Aleglitazar gehört zur Gruppe der PPAR-Agonisten, die an den in Zellkernen lokalisierten Peroxisom-Proliferator-aktivierten Rezeptoren (PPAR) wirken. Dadurch wird die Transkription von Genen angekurbelt, die den Glucose- und Fettstoffwechsel beeinflussen. Laut Hersteller ist Aleglitazar ein rational entwickeltes Molekül, das eine doppelte PPAR-α/γ-Aktivierung bewirkt.
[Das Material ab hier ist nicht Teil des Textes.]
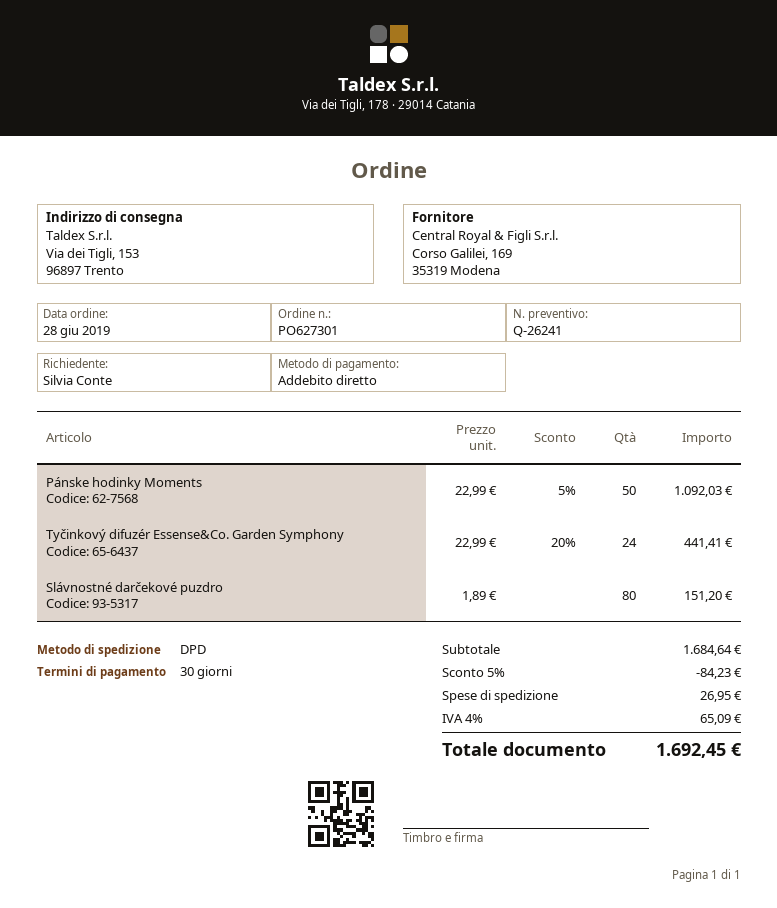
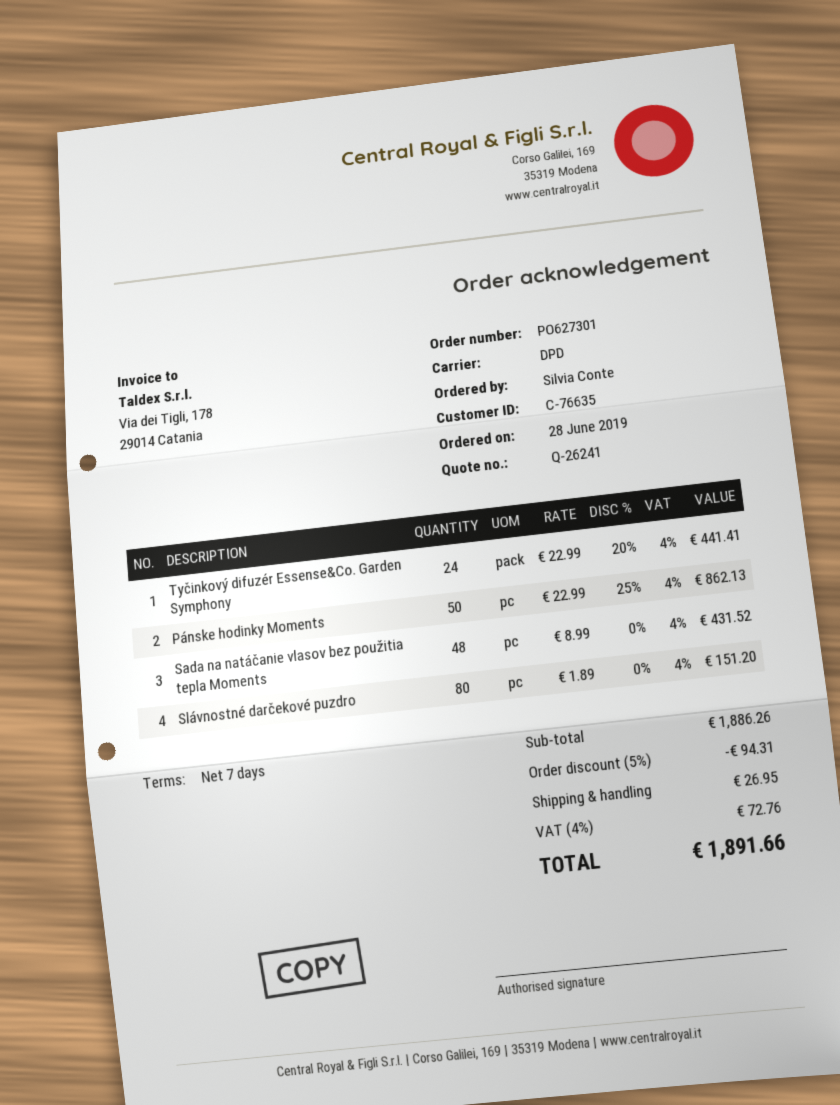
payment terms: 30 days -> 7 days
Pánske hodinky Moments: 50 x 22.99 - 5% = 1092.03 -> 50 x 22.99 - 25% = 862.13
Sada na natáčanie vlasov bez použitia tepla Moments: none -> 48 x 8.99 = 431.52
subtotal: 1684.64 -> 1886.26
discount: 5% = 84.23 -> 5% = 94.31
tax: 4% = 65.09 -> 4% = 72.76
total: 1692.45 -> 1891.66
Zum einen versprach sich Roche von der PPAR-α-Aktivierung die Verbesserung einer Dyslipoproteinämie, die häufig als Nebenwirkung dieser Substanzklasse auftritt. Zum anderen sollte über die PPAR-γ-Aktivierung die periphere Insulinempfindlichkeit und somit die Blutzuckereinstellung verbessert werden.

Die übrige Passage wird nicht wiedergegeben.